# Feeling lonely and need help around the house!



## Irishgirl (Aug 18, 2011)

Hi everyone.....My husband and I have been married for just over a year and I feel like I am alone in this relationship! My husband works midnights (6 pm-6 am)4 nights a week and I am a full time teacher. When we took our pre-marriage counseling, we discussed how our schedules may affect our marriage. I had come to accept that I wouldn't be spending as much time as I liked with my husband. But I am now beginning to resent my husband, because all of the household help he promised in counseling has all but gone out of the window. Every single day, he stays awake until 6 in the morning and will sleep until 4 in the afternoon (this includes his days off). I spend this time at work, so hardly any housework gets done during the day.
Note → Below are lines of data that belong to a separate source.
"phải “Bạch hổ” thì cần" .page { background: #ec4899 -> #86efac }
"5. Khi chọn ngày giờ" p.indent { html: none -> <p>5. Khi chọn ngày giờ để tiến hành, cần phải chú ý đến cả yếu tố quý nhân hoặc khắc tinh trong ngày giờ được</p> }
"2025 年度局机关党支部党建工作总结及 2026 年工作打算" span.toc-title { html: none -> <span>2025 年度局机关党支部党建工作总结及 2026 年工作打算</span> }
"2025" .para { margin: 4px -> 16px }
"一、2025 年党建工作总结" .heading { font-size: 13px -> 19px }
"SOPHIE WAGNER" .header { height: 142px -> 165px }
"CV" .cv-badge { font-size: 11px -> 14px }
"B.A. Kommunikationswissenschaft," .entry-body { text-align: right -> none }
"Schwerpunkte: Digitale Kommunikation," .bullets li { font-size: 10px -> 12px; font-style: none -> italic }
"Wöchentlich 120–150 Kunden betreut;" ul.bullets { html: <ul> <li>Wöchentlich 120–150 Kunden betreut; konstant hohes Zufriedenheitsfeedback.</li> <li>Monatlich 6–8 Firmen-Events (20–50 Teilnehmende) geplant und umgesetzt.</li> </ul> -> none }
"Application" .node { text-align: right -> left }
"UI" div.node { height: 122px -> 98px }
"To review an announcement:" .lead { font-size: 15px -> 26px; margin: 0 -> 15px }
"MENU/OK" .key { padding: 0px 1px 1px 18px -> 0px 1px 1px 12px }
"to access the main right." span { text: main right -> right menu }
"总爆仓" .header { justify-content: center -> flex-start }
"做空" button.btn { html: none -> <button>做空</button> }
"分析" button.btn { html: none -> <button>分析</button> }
When he is on shift, he sleeps until the very last minute then runs around to get ready and head out the door. On the days he is off, I get home, he moves himself to the couch and falls back asleep again (that's his "time with me"). Meanwhile, I get some housework done and try to get dinner started. I don't mind cooking, but I would like help cleaning! I try to wake him up while I'm cooking, but that usually isn't successful until we eat. When we first got married, I had this grand illusion that he would help do some housework in the evenings while I grade papers, etc. but man was I wrong! He either goes and plays video games or lays on the couch like a disgusting blob! The only housework he currently does is take out the garbage (we live in a condo building). I try to talk to him but all I get is one word answers or he will repeatedly tell me he "loves" me. It makes me wonder if he really does. The other reason this has started to bother me more and more is that I am not the person I used to be. I was the strong, self-confident girl growing up. Now its not worth it for me to fight with him anymore. I can't really talk about this with my family because we were raised in a strict, marriage through thick and thin kind of family. You're supposed to deal with marriage issues privately. I don't know if I should sit down with him and have a serious talk about the status of our relationship or if that will just make it worse?? Any advise I can get would be greatly appreciated!


----------



## that_girl (Jul 6, 2011)

His work hours are the worst. I did grave yard shift in a 24 hour diner and lemme tell ya, it sucked. I never had time for anything...I slept wayyy too much.

However, I'm now a teacher and I understand that job. My husband works 12 hour days and he's dead tired too.

I do suggest talking with him. Does he have days off?


----------



## Irishgirl (Aug 18, 2011)

He is on a rotating schedule....so this week he only works two days, but next week he only has off two days....his sleep schedule remains the same though, which is understandable but still tough for me! I want to talk to him, but I'm not sure how to approach it....suggestions?


----------



## heartsbeating (May 2, 2011)

Irishgirl said:


> He either goes and plays video games or lays on the couch like a disgusting blob! The only housework he currently does is take out the garbage (we live in a condo building). I try to talk to him but all I get is one word answers or he will repeatedly tell me he "loves" me.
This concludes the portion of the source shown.